* **Required work**
The response should hold each line from the entries below where "Chair" is found.

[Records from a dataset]
******
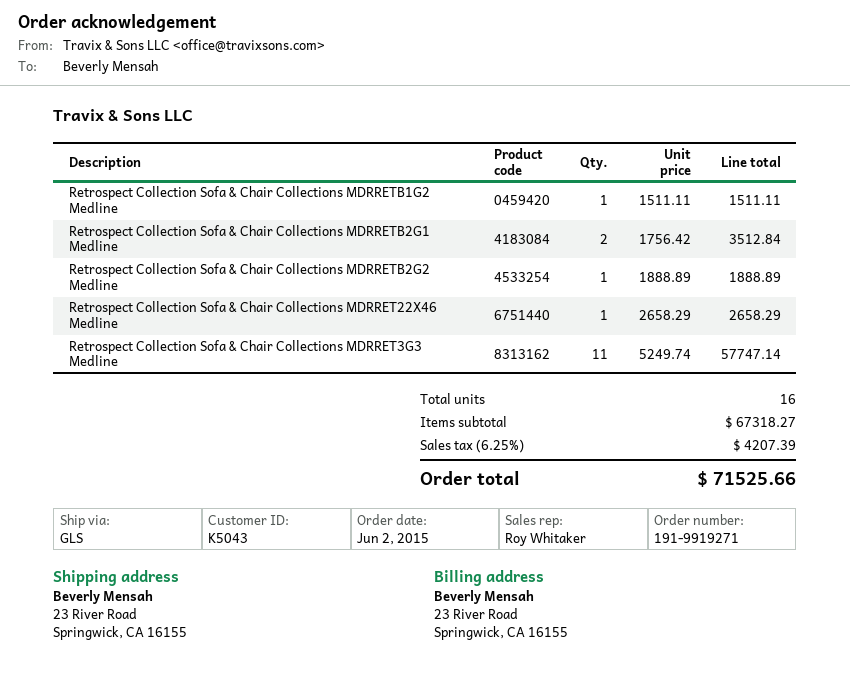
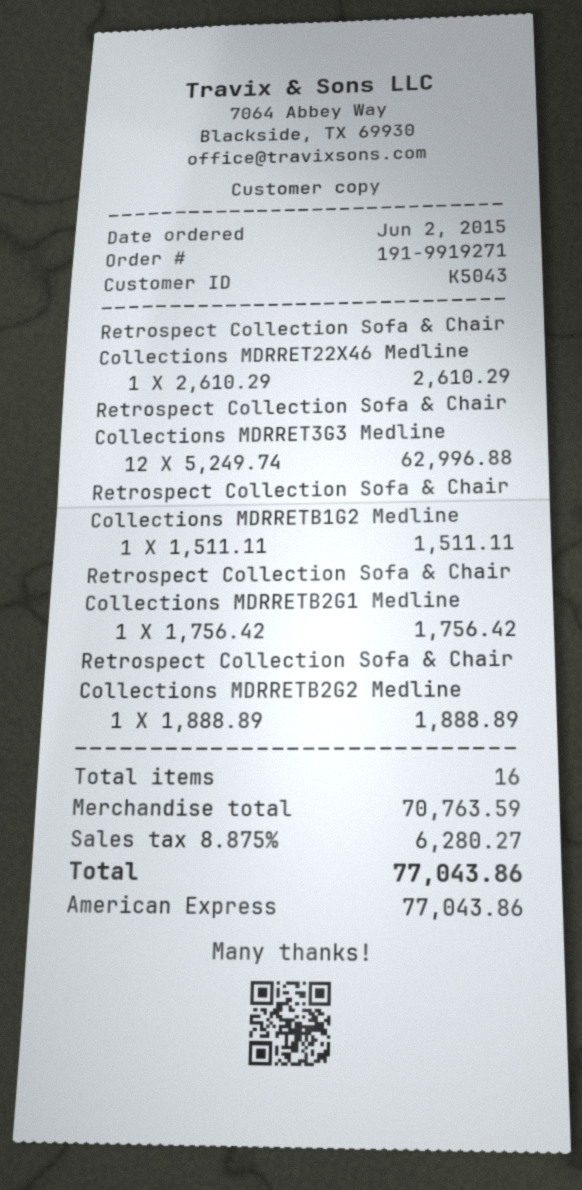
Retrospect Collection Sofa & Chair Collections MDRRETB2G1 Medline: 2 x 1756.42 = 3512.84 -> 1 x 1756.42 = 1756.42
Retrospect Collection Sofa & Chair Collections MDRRET22X46 Medline: 1 x 2658.29 = 2658.29 -> 1 x 2610.29 = 2610.29
Retrospect Collection Sofa & Chair Collections MDRRET3G3 Medline: 11 x 5249.74 = 57747.14 -> 12 x 5249.74 = 62996.88
subtotal: 67318.27 -> 70763.59
tax: 6.25% = 4207.39 -> 8.875% = 6280.27
total: 71525.66 -> 77043.86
******
* **Your solution**
Retrospect Collection Sofa & Chair Collections MDRRETB2G1 Medline: 2 x 1756.42 = 3512.84 -> 1 x 1756.42 = 1756.42
Retrospect Collection Sofa & Chair Collections MDRRET22X46 Medline: 1 x 2658.29 = 2658.29 -> 1 x 2610.29 = 2610.29
Retrospect Collection Sofa & Chair Collections MDRRET3G3 Medline: 11 x 5249.74 = 57747.14 -> 12 x 5249.74 = 62996.88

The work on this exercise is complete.